The EY Future Consumer Index says that the pandemic has brought more financial insecurities. More than eight people in every group of 10 are worried about their financial status in the next couple of months. The good thing is, people have learned how to make changes in how they spend to shore up their finances. Banks will play a significant role in assisting consumers in regaining back their financial security while at the same time propelling economic recovery.

Nevertheless, central banks have acted to address such challenges, for instance, extending bond purchasing programs and lowering policy rates to address financial liquidity changes. According to news sources such as Karl Scranz, more policy measures must address the covid 19 impacts to rebuild the global financial sector.  Some of the steps they can take include:

Expand Central Bank Liquidity Support

Central banks across the international financial sector have so far implemented actions to offer more monetary policy accommodation to facilitate sufficient liquidity to support well-progressing markets.  For instance, central banks should consider their terms of programs so that indebted corporates facing acute liquidity problems are given the much-needed liquidity. At the same time, financial authorities may consider minimizing non-performing assets’ challenges through measures such as asset-disposal vehicles, which have been utilized in previous financial crises.

Immediate Fiscal to Support Viable Businesses

Fiscal should implement some measures to address the rising insolvency concerns such as:

  • Facilitating more targeted spending directed to affected businesses to bring back business confidence and consequently strengthen the markets.
  • Implement a channel of debt, equity, and credit guarantees to affected businesses, such as reducing the obstacles of cash transfers in businesses to provide instant funds to businesses.

Conditional Regulatory Relief

Financial authorities can also boost their recovery by considering conditional regulatory relief, for example, permitting delays in public filings. In addition to that, authorities can emphasize that public issuers offer investors insights about the plans for addressing material risks to their investments resulting from the pandemic’s impacts.

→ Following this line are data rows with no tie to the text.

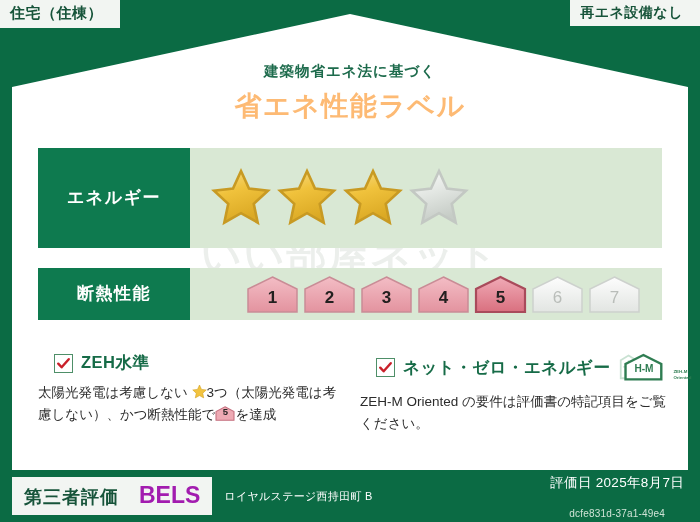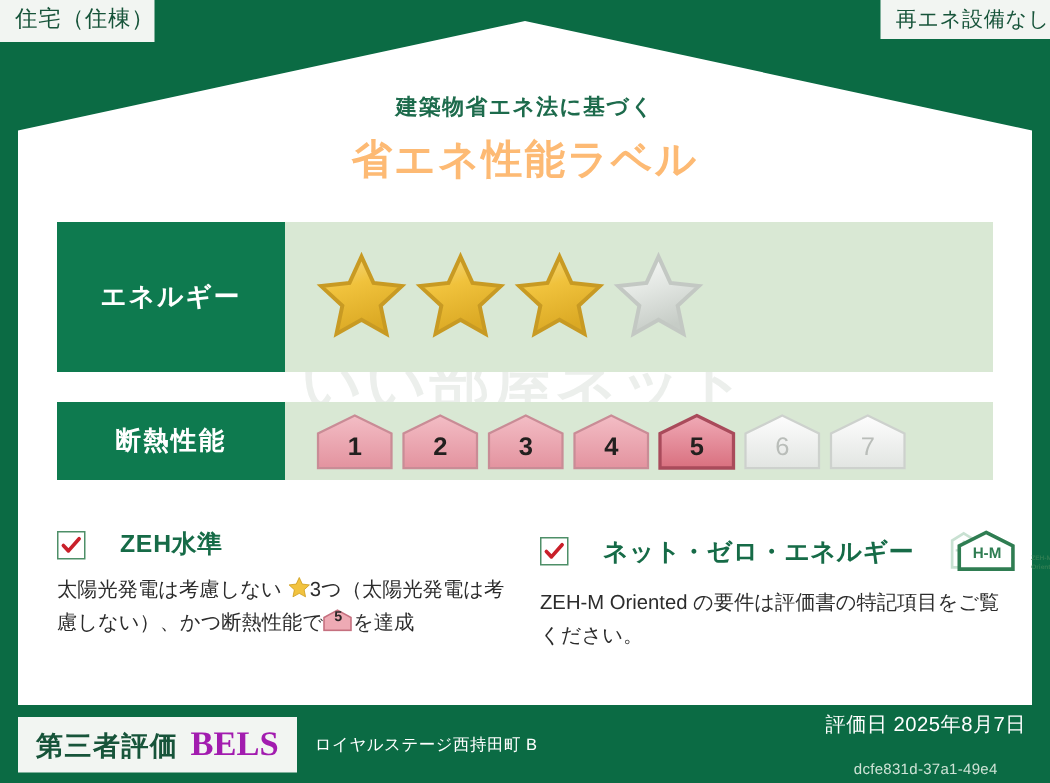--- a/index.html
+++ b/index.html
@@ -22,24 +22,24 @@
     left:12px; top:14px; right:12px; bottom:52px;
     background:#ffffff;
     clip-path:polygon(0% 16%, 50% 0%, 100% 16%, 100% 100%, 0% 100%);
   }
 
   
   .corner-tag {
     position:absolute;
     background:#f2f5f2;
     color:#17543a;
-    font-weight:normal;
+    font-weight:bold;
     font-size:15px;
     letter-spacing:0.5px;
-    padding:5px 0 6px 10px;
+    padding:5px 17px 6px 10px;
     line-height:1.1;
     white-space:nowrap;
   }
   #tag-left  { left:0;  top:0; }
   #tag-right { right:0; top:0; font-size:14px; }
 
   
   #heading { position:absolute; left:0; right:0; top:62px; text-align:center; }
   #subtitle {
     color:#1d6b4c; font-weight:bold; font-size:14.5px; letter-spacing:1px;
@@ -57,21 +57,21 @@
     pointer-events:none; user-select:none;
   }
 
   
   .row {
     position:absolute; left:38px; right:38px;
     display:flex; align-items:stretch;
     background:#d9e8d4;
   }
   #row-energy     { top:148px; height:100px; }
-  #row-insulation { top:268px; height:52px; }
+  #row-insulation { top:268px; height:52px;gap:36px; }
 
   .row-label {
     background:#0e7a4f; color:#ffffff;
     font-weight:bold; font-size:17px; letter-spacing:1.5px;
     display:flex; flex-direction:row; justify-content:center; align-items:center;
     line-height:1.35;
     flex:0 0 152px;
   }
   #row-insulation .row-label { font-size:17px; }
 
@@ -95,21 +95,21 @@
     font-size:17px; font-weight:bold; color:#23201f;
     padding-bottom:6px;
   }
   .hbadge.off span { color:#b9bdb9; font-weight:normal; }
 
   
   .note { position:absolute; width:300px; }
   #note-left  { left:38px;  top:352px; }
   #note-right { left:360px; top:352px; width:312px; }
 
-  .note-head { display:flex; align-items:center; gap:23px; }
+  .note-head { display:flex; align-items:center; gap:8px;margin-left:16px; }
   .check-box {
     width:19px; height:19px; border:1.6px solid #4e8f68;
     background:#fff; position:relative; flex:0 0 auto;
   }
   .check-box svg { position:absolute; left:1px; top:1px; width:15px; height:15px; }
   .note-title {
     font-size:16.5px; font-weight:bold; color:#166b47; letter-spacing:0.5px;
     white-space:nowrap;
   }
   .note-body {
@@ -136,23 +136,22 @@
     text-align:left; white-space:nowrap;
   }
 
   
   #footer {
     position:absolute; left:0; right:0; bottom:0; height:52px;
     display:flex; align-items:center;
   }
   #bels-badge {
     background:#f2f5f2; margin-left:12px;
-    padding:5px 12px 6px 12px; display:flex; align-items:baseline; gap:8px;
+    padding:5px 12px 6px 12px; display:flex; align-items:baseline; gap:20px;
     white-space:nowrap;
-    font-family:Liberation Serif, serif;
   }
   #bels-label { font-size:18px; font-weight:bold; color:#17543a; letter-spacing:1px; }
   #bels-mark  { font-size:23px; font-weight:bold; color:#a21caf; letter-spacing:0px; }
   #prop-name  { color:#ffffff; font-size:11px; margin-left:12px; letter-spacing:0.3px; }
   #footer-right { margin-left:auto; margin-right:16px; text-align:center; color:#fff; }
   #eval-date { font-size:13.5px; letter-spacing:0.3px; }
   #eval-id   { font-size:10px; color:#cfe3d6; margin-top:16px; letter-spacing:0.2px; }
 </style>
 </head>
 <body>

Emphasize The Importance of Sufficient Liquidity

The international financial sectors must reiterate the importance of sufficient liquidity buffers in investment money and other vehicles. That should be a precautionary measure where investment funds are going into less liquid markets. This can be managed through international and domestic guidelines while still considering liquidity risk practices regarding regulated funds.

Easing Repayment Terms for Businesses

Another way to boost economic recovery post covid 19 is by having banks ease repayment terms for businesses and households. Fiscal authorities can provide banks with incentives to implement financial intermediation in periods of uncertainty.

The Final Thoughts

The international financial services sector must facilitate comprehensive and coordinated efforts across countries to boost quick economic recovery post the pandemic and restore financial confidence.